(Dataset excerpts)
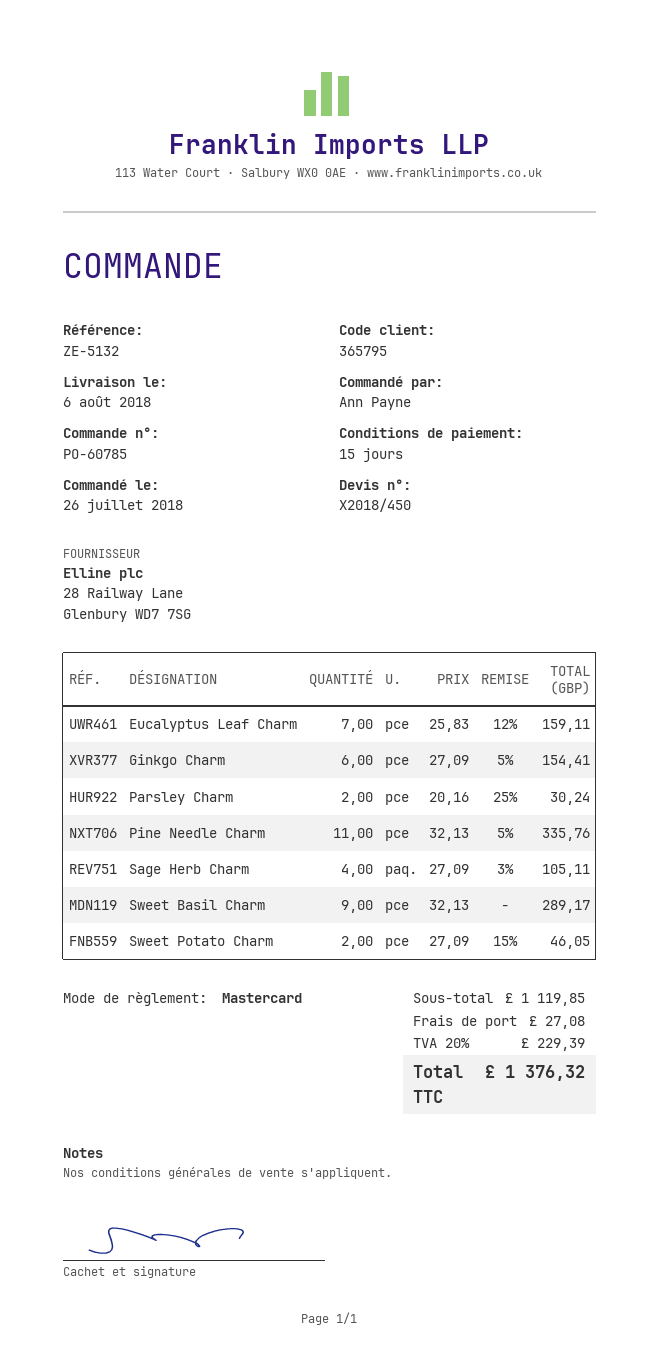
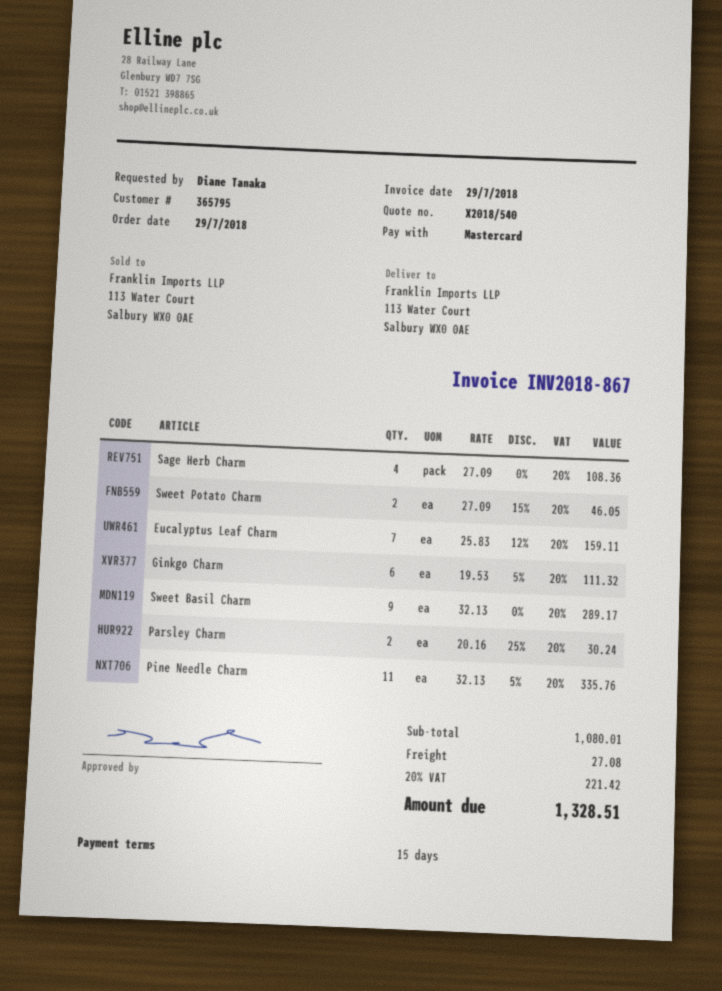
quote number: X2018/450 -> X2018/540
order date: 2018-07-26 -> 2018-07-29
ordered by: Ann Payne -> Diane Tanaka
Ginkgo Charm: 6 x 27.09 - 5% = 154.41 -> 6 x 19.53 - 5% = 111.32
Sage Herb Charm: 4 x 27.09 - 3% = 105.11 -> 4 x 27.09 = 108.36
subtotal: 1119.85 -> 1080.01
tax: 20% = 229.39 -> 20% = 221.42
total: 1376.32 -> 1328.51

Activity =>
Out of the records above, pick each line that contains the string "Charm".

Response area =>
Ginkgo Charm: 6 x 27.09 - 5% = 154.41 -> 6 x 19.53 - 5% = 111.32
Sage Herb Charm: 4 x 27.09 - 3% = 105.11 -> 4 x 27.09 = 108.36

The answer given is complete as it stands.